Bumped Into New District, Lamb Says He’ll Run In Primary, But Doesn’t Say Where

Feb 20, 2018

The new congressional map issued by the Pennsylvania Supreme Court Monday shifts Democrat Conor Lamb — who lives in Mt. Lebanon and is running in the special election to fill the vacant seat in the current 18th District — into a new district and potentially a competitive primary.

Under the court’s plan, the former federal prosecutor would live in the newly drawn 17th District, which includes the northwestern half of Allegheny County and all of Beaver County. Republicans have vowed to challenge the plan in federal court as soon as Wednesday.

The court's 17th District ranks as the most dramatic departure in the Pittsburgh region from the previous congressional lines. It displaces the 12th District, which sprawls from the Ohio border east past Johnstown and is currently held by Republican Congressman Keith Rothfus (Sewickley).

On the left, the current congressional map is pictured. The state Supreme Court’s version, on the right, would drastically shrink the geographic area of the 12th District and renumber it the 17th District.
Credit Pennsylvania Supreme Court and Google Maps

Four Democrats announced last year that they would challenge Rothfus in the midterm election. They include Aaron Anthony (Shaler), Ray Linsenmayer (McCandless), Tom Prigg (McCandless), and Beth Tarasi (Sewickley). Like Rothfus, all four will live in the 17th District if the new map takes effect.

Given the current political climate, the Democratic primary could be especially critical in a new 17th, said Neil Makhija, a lecturer at Penn Law School.

“Winning a Democratic primary in a new 17th District is probably going to be more challenging than actually unseating Representative Rothfus, if this is the kind of wave year that is historic and we were kind of expecting,” Neil Makhija said.

Anthony, Prigg and Tarasi all welcomed the latest map, which they expect would increase their party’s voting power.

“The people in the 17th, that’s what they want – they want their voices to be heard in Congress, and they want a chance,” Tarasi said.
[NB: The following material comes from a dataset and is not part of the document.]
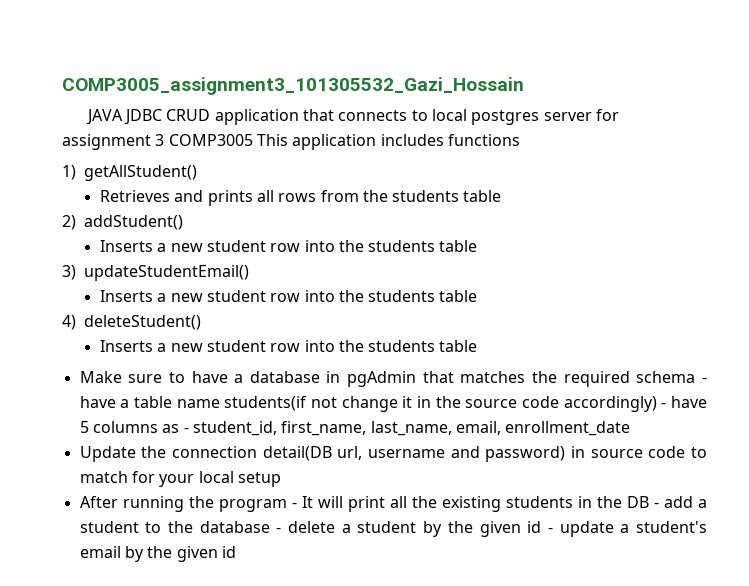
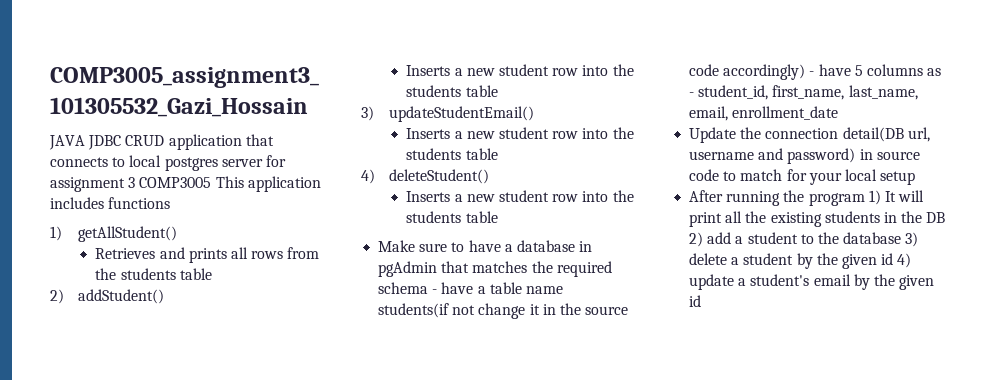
- After running the program - It will print all the existing students in the DB - add a student to the database - delete a student by the given id - update a student's email by the given id
+ After running the program 1) It will print all the existing students in the DB 2) add a student to the database 3) delete a student by the given id 4) update a student's email by the given id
In a statement Tuesday, Lamb said that while he’s focusing on the special election in the 18th, he will seek a full congressional term in November. He didn’t say in which district he would make a primary run, which is necessary to pursuing a full term.

Under the U.S. Constitution, representatives do not need to live in the district they serve, as long as they live in the same state.

The new map creates a dilemma for Lamb, according to Makhija. While, as a moderate, Lamb could pull off an upset in the current, Republican-leaning 18th district, Makhija noted that the new 17th would likely tilt farther left.

“The question for Conor is, does he want to be a Scott Brown, where he pulls off this one-time moment because the winds are behind him?” Makhija asked. “Or, does he really want to be in a seat that he can represent the area around Allegheny County in the long term?”

The court’s plan pushes Lamb’s Republican opponent, state Rep. Rick Saccone (Elizabeth) into the same district as Democratic Congressman Mike Doyle (Forest Hills), who is expected to hold onto the seat in 2018. Saccone indicated to the Post-Gazette that he’ll run in the May primary.